• WHAT YOU SHOULD DO
Copy the listing below letter for letter, passing over each picture.

______________________________

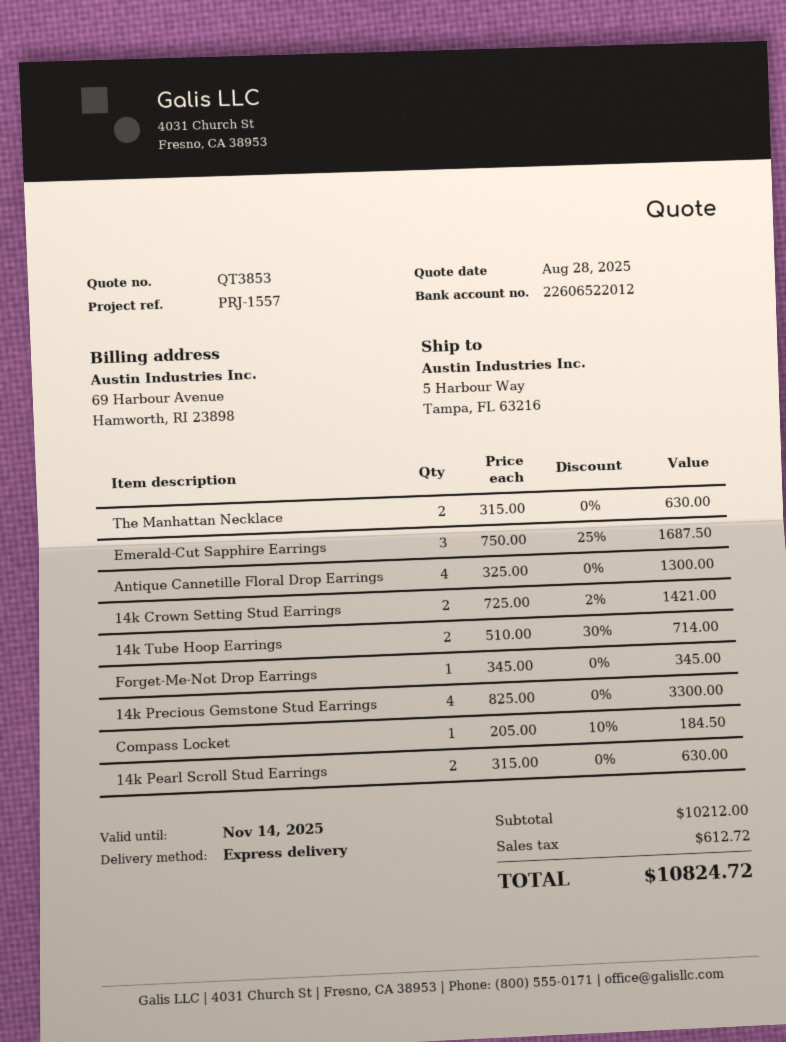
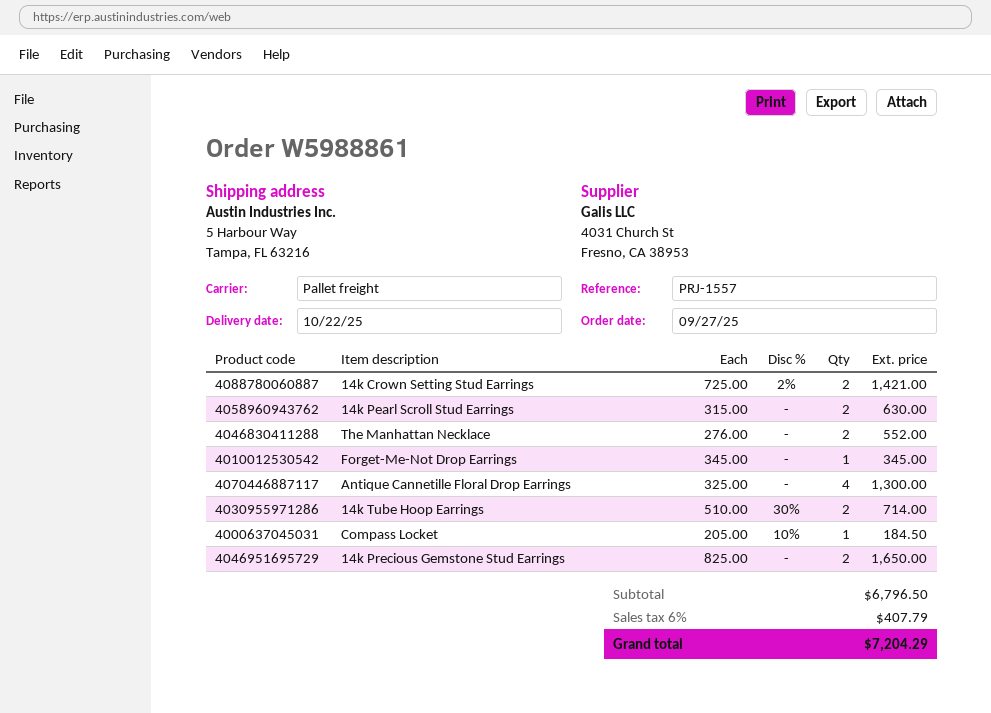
shipping method: express -> pallet freight
The Manhattan Necklace: 2 x 315.00 = 630.00 -> 2 x 276.00 = 552.00
Emerald-Cut Sapphire Earrings: 3 x 750.00 - 25% = 1687.50 -> none
14k Precious Gemstone Stud Earrings: 4 x 825.00 = 3300.00 -> 2 x 825.00 = 1650.00
subtotal: 10212.00 -> 6796.50
tax: 612.72 -> 407.79
total: 10824.72 -> 7204.29

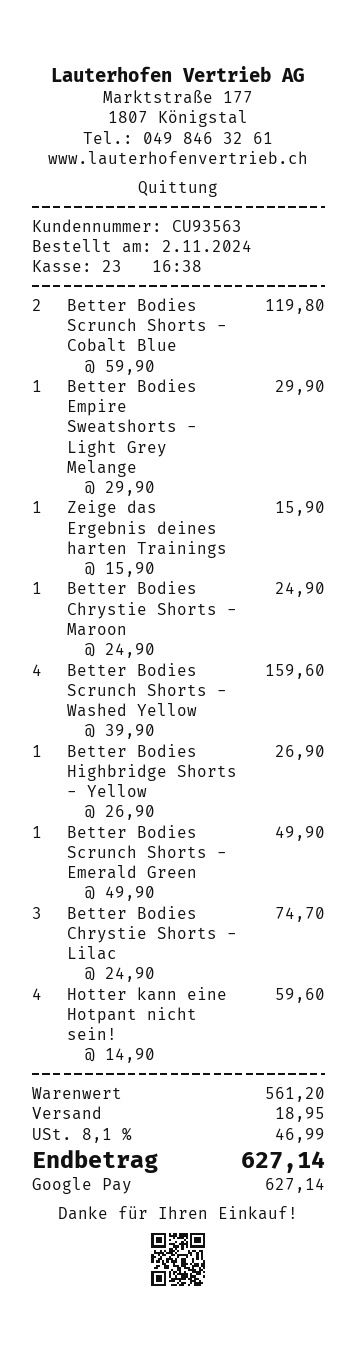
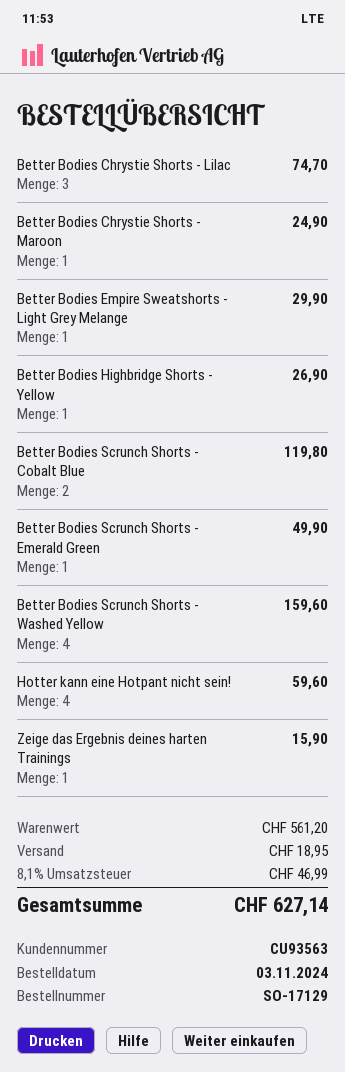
order date: 2024-11-02 -> 2024-11-03

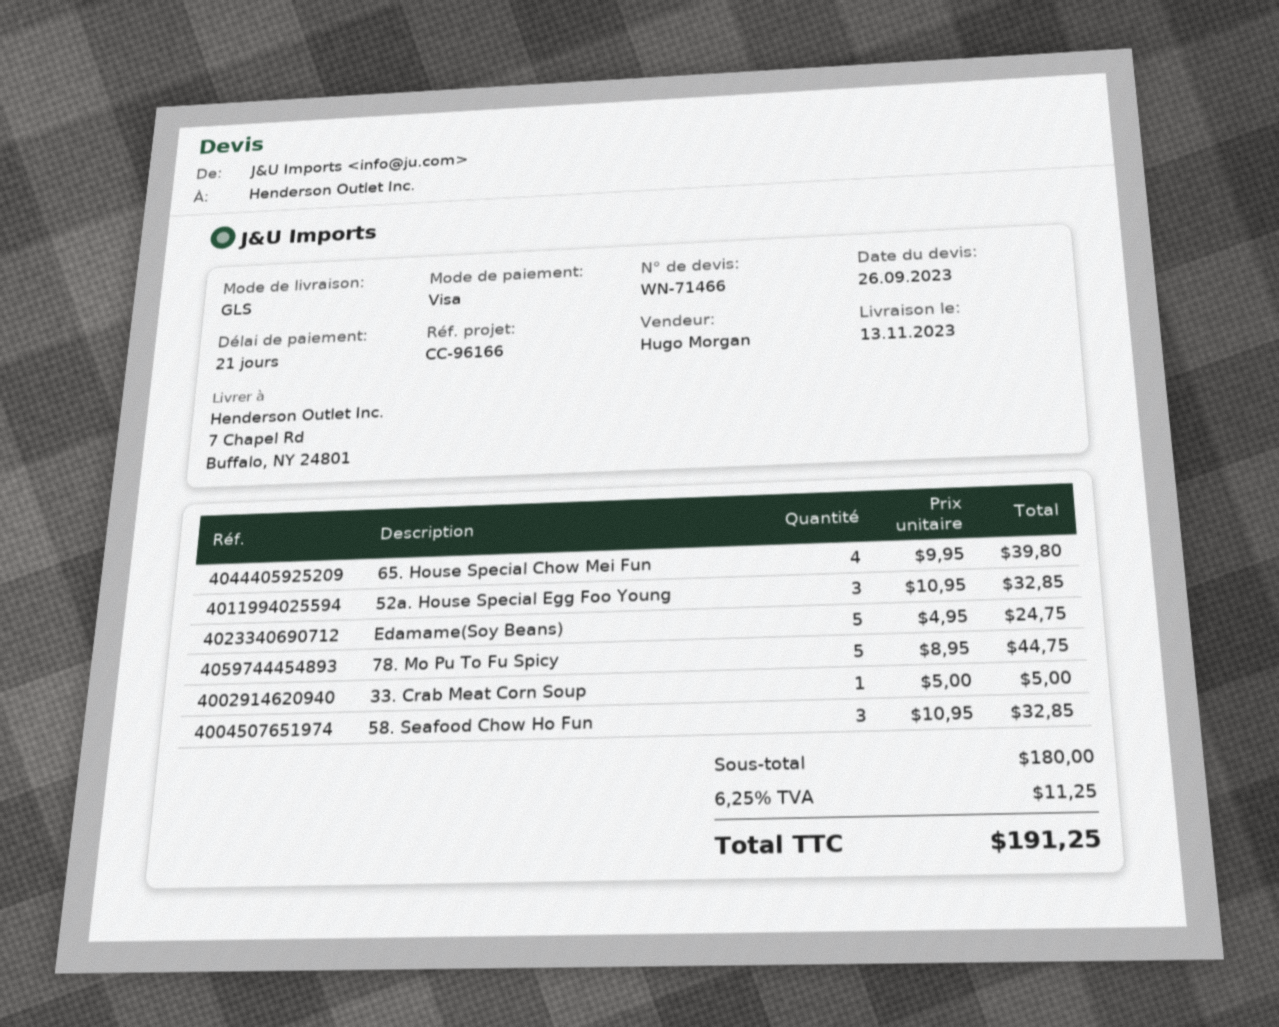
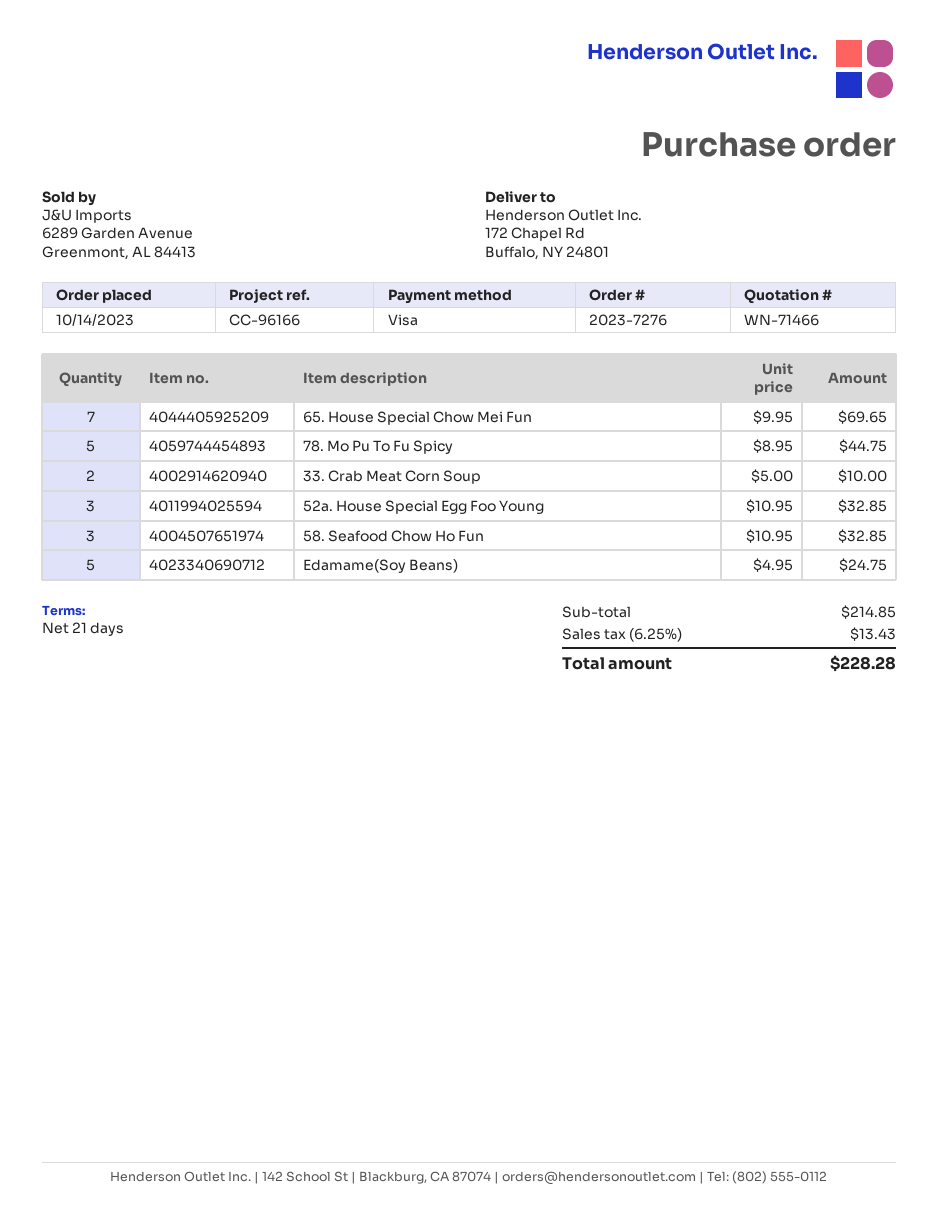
ship to: 7 Chapel Rd, Buffalo, NY 24801 -> 172 Chapel Rd, Buffalo, NY 24801
65. House Special Chow Mei Fun: 4 x 9.95 = 39.80 -> 7 x 9.95 = 69.65
33. Crab Meat Corn Soup: 1 x 5.00 = 5.00 -> 2 x 5.00 = 10.00
subtotal: 180.00 -> 214.85
tax: 6.25% = 11.25 -> 6.25% = 13.43
total: 191.25 -> 228.28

______________________________

• SOLUTION FOR THIS EXERCISE
shipping method: express -> pallet freight
The Manhattan Necklace: 2 x 315.00 = 630.00 -> 2 x 276.00 = 552.00
Emerald-Cut Sapphire Earrings: 3 x 750.00 - 25% = 1687.50 -> none
14k Precious Gemstone Stud Earrings: 4 x 825.00 = 3300.00 -> 2 x 825.00 = 1650.00
subtotal: 10212.00 -> 6796.50
tax: 612.72 -> 407.79
total: 10824.72 -> 7204.29

order date: 2024-11-02 -> 2024-11-03

ship to: 7 Chapel Rd, Buffalo, NY 24801 -> 172 Chapel Rd, Buffalo, NY 24801
65. House Special Chow Mei Fun: 4 x 9.95 = 39.80 -> 7 x 9.95 = 69.65
33. Crab Meat Corn Soup: 1 x 5.00 = 5.00 -> 2 x 5.00 = 10.00
subtotal: 180.00 -> 214.85
tax: 6.25% = 11.25 -> 6.25% = 13.43
total: 191.25 -> 228.28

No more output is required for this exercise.